The key is understanding which strategies apply to your situation and timing them correctly. These opportunities don’t last forever, contribution caps tighten once your balance exceeds certain thresholds, and some strategies have age restrictions.

Don’t let these powerful tools go unused simply because you didn’t know they existed. Your future self will thank you for taking action today.

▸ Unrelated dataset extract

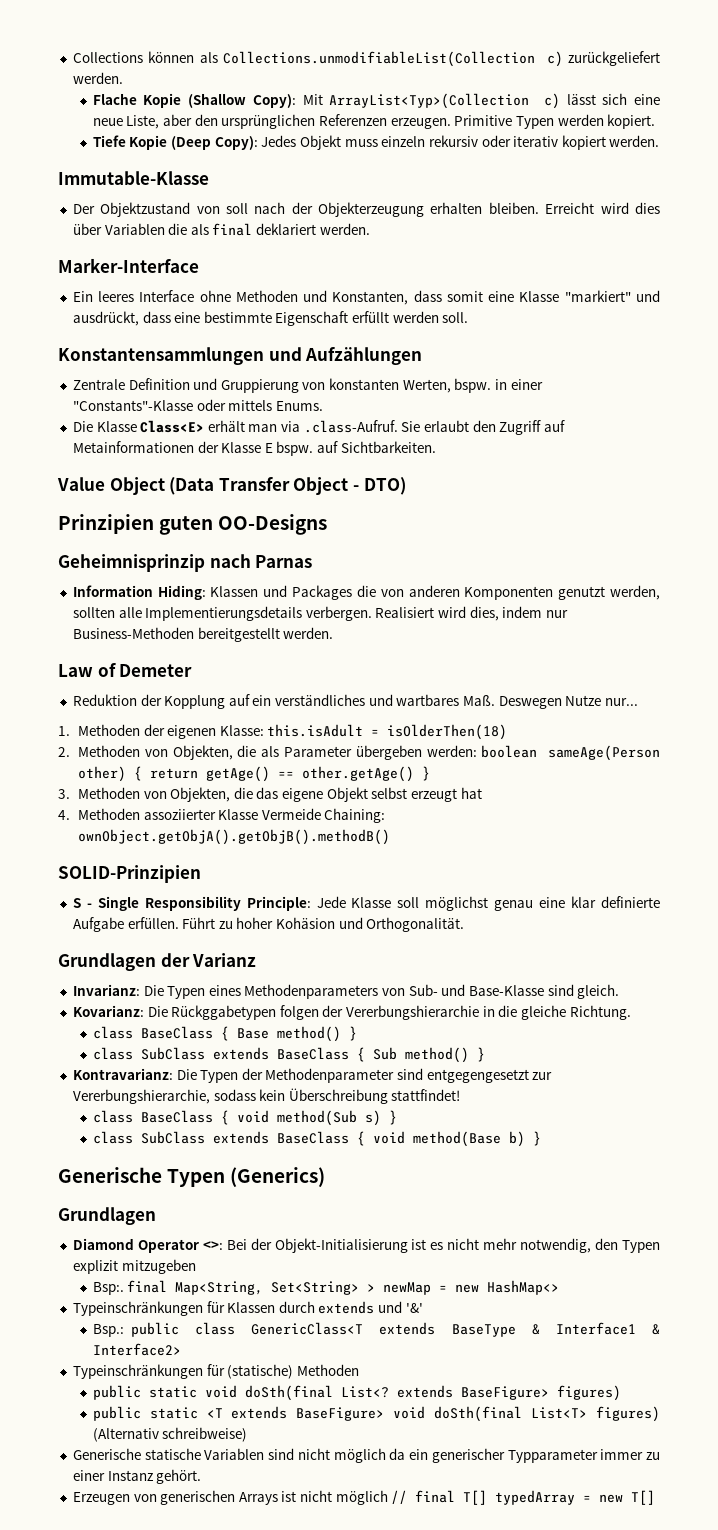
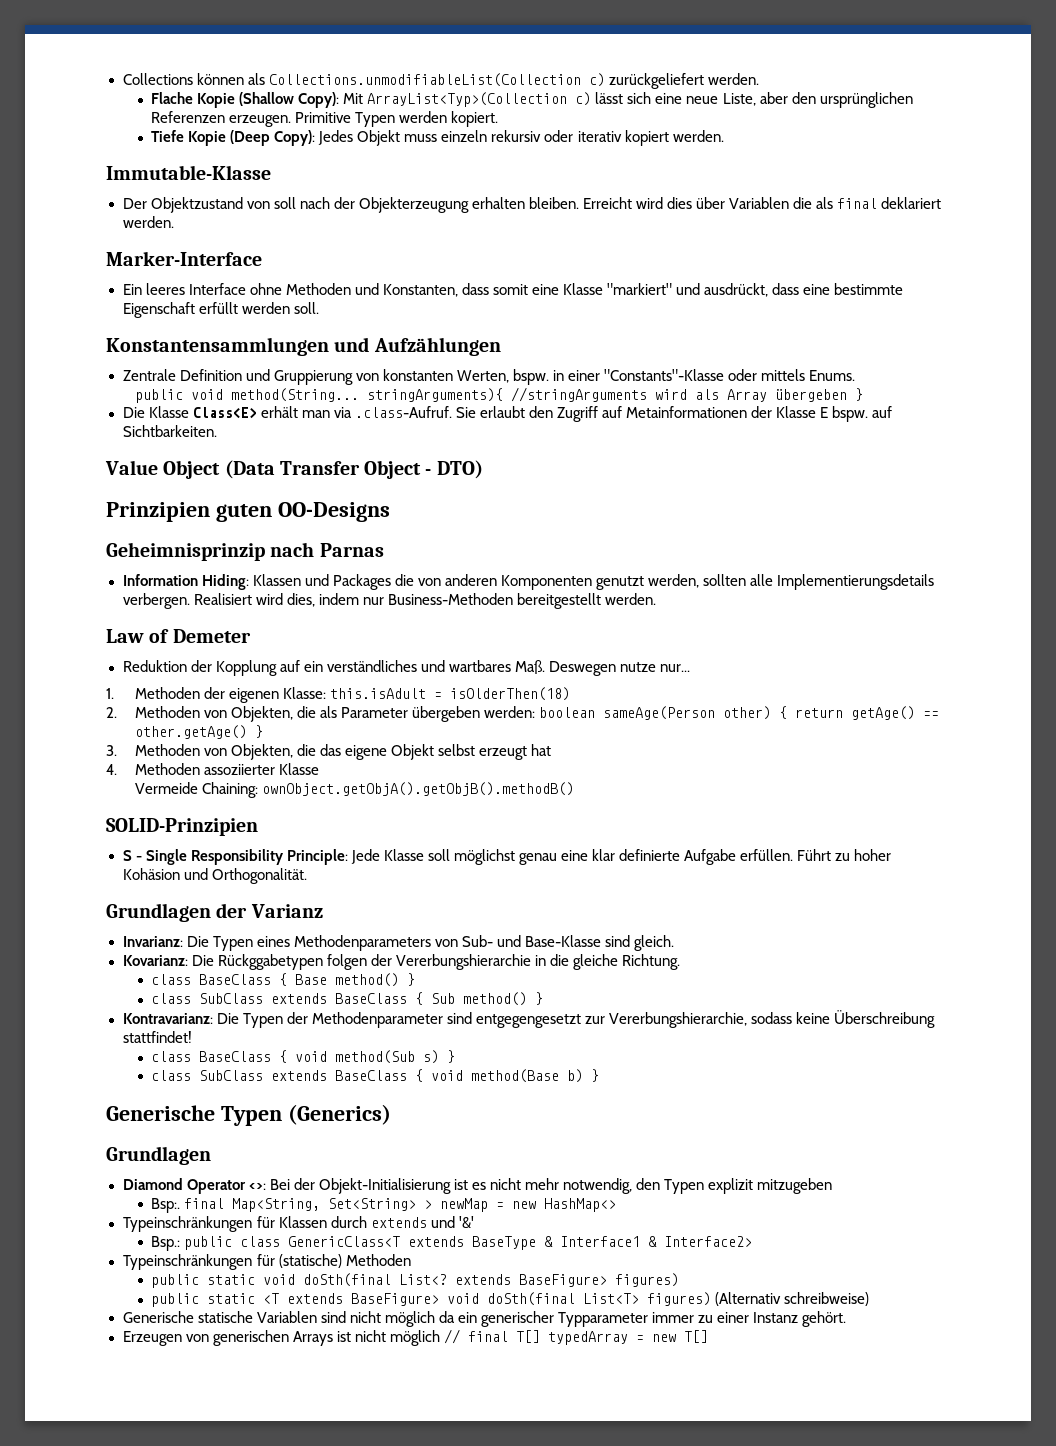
(323, 406) none -> [134,387,863,403] // public void method(String... stringArguments){ //stringArguments wird als Array übergeben }
[565,695,602,706] Nutze -> [620,662,656,672] nutze
(259, 814) none -> (319, 769) //
[259,1089,286,1101] kein -> [795,1012,830,1024] keine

https://www.ato.gov.au/individuals-and-families/super-for-individuals-and-families/super/growing-and-keeping-track-of-your-super/how-to-save-more-in-your-super/downsizer-super-contributions

https://www.ato.gov.au/about-ato/research-and-statistics/in-detail/super-statistics/downsizer-super-contributions-data

https://www.ato.gov.au/individuals-and-families/super-for-individuals-and-families/super/growing-and-keeping-track-of-your-super/caps-limits-and-tax-on-super-contributions/non-concessional-contributions-cap

https://www.ato.gov.au/tax-rates-and-codes/key-superannuation-rates-and-thresholds/contributions-caps

The information contained in this article is general information only. It is not intended to be a recommendation, offer, advice or invitation to purchase, sell or otherwise deal in securities or other investments. Before making any decision in respect to a financial product, you should seek advice from an appropriately qualified professional.  We believe that the information contained in this document is accurate. However, we are not specifically licensed to provide tax or legal advice and any information that may relate to you should be confirmed with your tax or legal adviser.

1 To meet the work test, you must be gainfully employed for at least 40 hours during a consecutive 30-day period in the financial year in which the contributions are made.